Und es gibt runde Tische. Dabei sollen, so der Wunsch der Regierung, Vertreter der Ostukraine und Vertreter der Regierung zu einer gemeinsamen Linie im Umgang mit den Problemen im Osten kommen. Am Mittwoch fand wieder ein solches Treffen statt. Nach dem ersten gescheiterten Versuch vor einer Woche in Kiew, dem zweiten vergangenen Samstag in Kharkiw nun der dritte Versuch in der südukrainischen Stadt Mikolaijw. Konkrete Ergebnisse wurden ebenso wenig erwartet, wie vor den vorangegangenen Besprechungen. Und geredet wurde diesmal just an einem Tag, an dem die ukrainischen Kräfte neue Offensiven in ihrer Anti-Terror-Operation im Osten starteten. Aus mehreren Orten wurden Gefechte gemeldet.

Dabei ist völlig unklar, wie viel Kontrolle die Regierung in Kiew noch über die lokalen Behörden im Donbass hat, und wie oder ob die Präsidentenwahl in der Region stattfinden wird. Die Vorgehensweise der Regierung in Kiew jedenfalls, Einheiten von Armee und Nationalgarde in Kooperation mit irregulären Milizen gegen die Separatisten vorrücken zu lassen, kommt bei der regionalen Bevölkerung nicht gut an und schürt oft vor allem eines: Angst. Das, wenn auch zugleich die Sympathien für die Separatisten enden wollend zu sein scheinen.

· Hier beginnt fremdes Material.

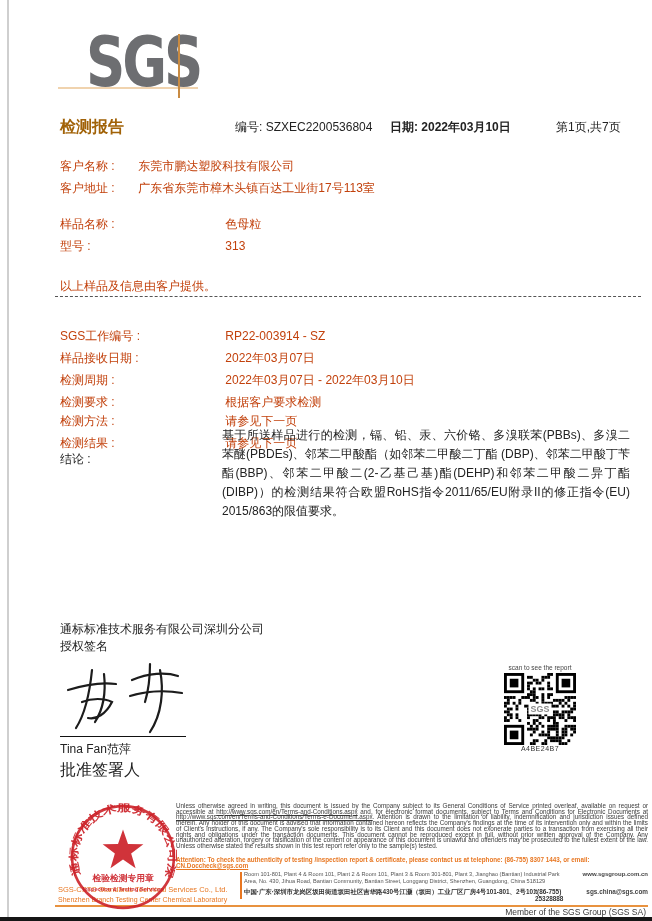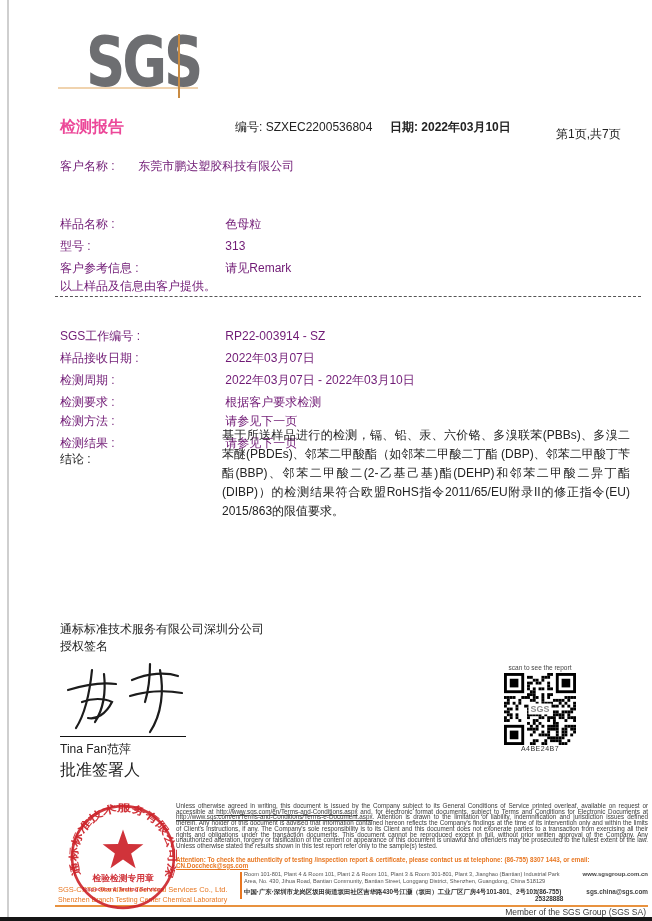--- a/index.html
+++ b/index.html
@@ -20,7 +20,7 @@
 
   
   .hdr{position:absolute;top:119px;left:0;width:652px;font-size:12px;}
-  .hdr .title{position:absolute;left:60px;top:-2px;font-size:16px;font-weight:bold;color:#ec4899;}
+  .hdr .title{position:absolute;left:60px;top:-2px;font-size:16px;font-weight:bold;color:#a16207;}
   .hdr .no{position:absolute;left:235px;}
   .hdr .dt{position:absolute;left:390px;font-weight:bold;}
   .hdr .pg{position:absolute;left:556px;margin-top:7px;}

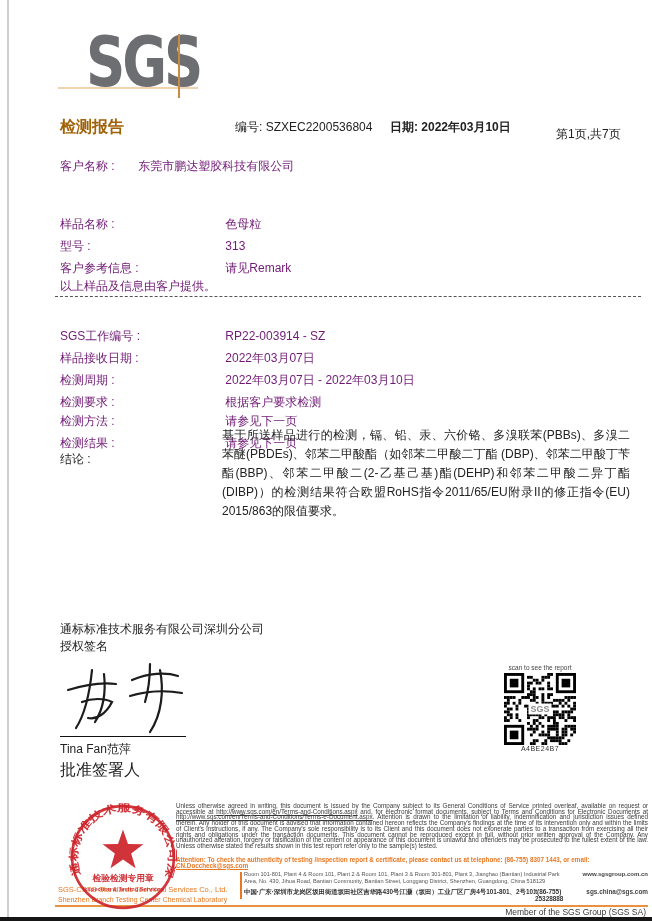--- a/index.html
+++ b/index.html
@@ -23,7 +23,7 @@
   .hdr .title{position:absolute;left:60px;top:-2px;font-size:16px;font-weight:bold;color:#a16207;}
   .hdr .no{position:absolute;left:235px;}
   .hdr .dt{position:absolute;left:390px;font-weight:bold;}
-  .hdr .pg{position:absolute;left:556px;margin-top:7px;}
+  .hdr .pg{position:absolute;left:556px;}
 
   .row{position:absolute;left:60px;font-size:12px;color:#701a75;white-space:nowrap;}
   .row .lbl{display:inline-block;}

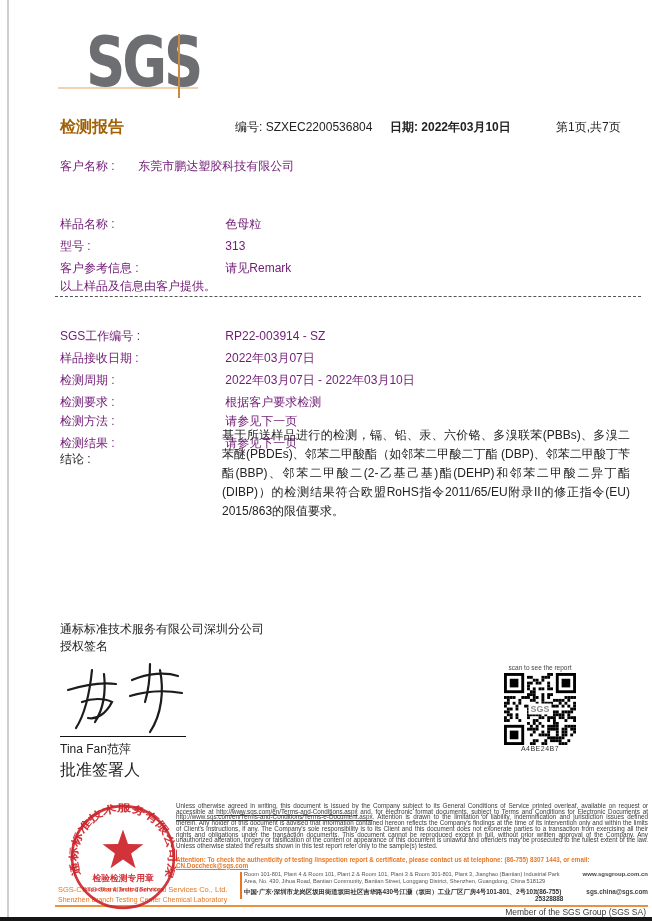--- a/index.html
+++ b/index.html
@@ -25,7 +25,7 @@
   .hdr .dt{position:absolute;left:390px;font-weight:bold;}
   .hdr .pg{position:absolute;left:556px;}
 
-  .row{position:absolute;left:60px;font-size:12px;color:#701a75;white-space:nowrap;}
+  .row{position:absolute;left:60px;font-size:12px;color:#c2410c;white-space:nowrap;}
   .row .lbl{display:inline-block;}
   .row .w1{width:75px;}
   .row .w2{width:162px;}

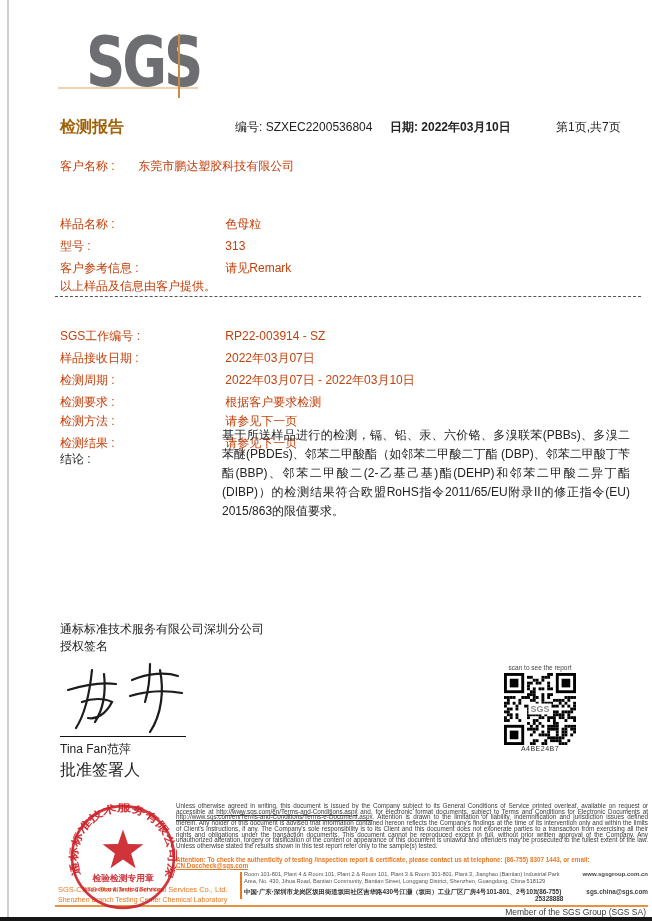--- a/index.html
+++ b/index.html
@@ -90,6 +90,10 @@
   <div class="row" style="top:158px">
     <span class="lbl w1">客户名称 :</span>
     <span>东莞市鹏达塑胶科技有限公司</span>
+  </div>
+  <div class="row" style="top:180px">
+    <span class="lbl w1">客户地址 :</span>
+    <span>广东省东莞市樟木头镇百达工业街17号113室</span>
   </div>
   <div class="row" style="top:216px">
     <span class="lbl w2">样品名称 :</span>

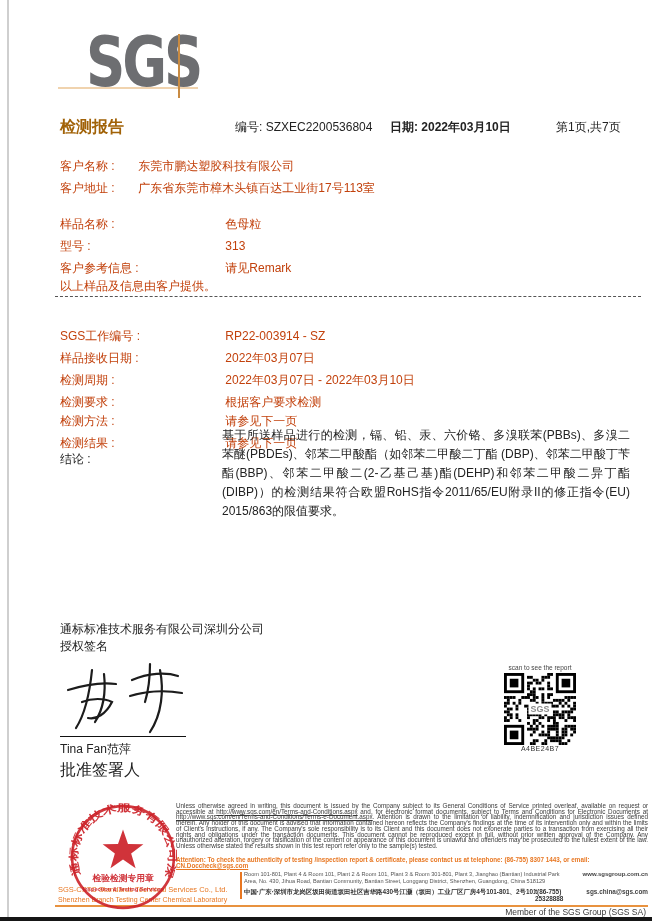--- a/index.html
+++ b/index.html
@@ -102,10 +102,6 @@
   <div class="row" style="top:238px">
     <span class="lbl w2">型号 :</span>
     <span>313</span>
-  </div>
-  <div class="row" style="top:260px">
-    <span class="lbl w2">客户参考信息 :</span>
-    <span>请见Remark</span>
   </div>
   <div class="row" style="top:278px">以上样品及信息由客户提供。</div>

Das öffentliche Bekenntnis des mächtigen Oligarchen Rinat Achmetow zu einer geeinten Ukraine und gegen die Separatisten ist in den Tagen vor der Wahl das wohl hoffnungsvollste Signal für den wichtigen Urnengang. Seine Worte hatten Folgen: unterstützende Hupkonzerte, Warnstreiks, aber vor allem sollte sein Einfluss auf die regionalen Behörden ebenso wie auch auf die Polizei nicht unterschätzt werden. Entsprechend schroff fiel die Reaktion der Rebellen aus. Sie ließen am Mittwoch wissen, dass man Achmetows Betriebe in der Region enteignen werde. Ein Bus seines Fußballclubs Schachtar Donezk wurde angegriffen.

Weniger das Ergebnis der Wahl am Sonntag wird ausschlaggebend sein als ihr Verlauf. Denn nach dem von den Separatisten veranstalteten Referendum am 11. Mai geht es am Sonntag vor allem um eines: Ob Kiew die Autorität hat, die Wahlen in der Ostukraine organisieren, abhalten und damit ein representatives Wahlergebnis zustande bringen zu können. Wie es in der ukrainischen Nationalhymne schon eingangs heißt: "Noch ist die Ukraine nicht gestorben."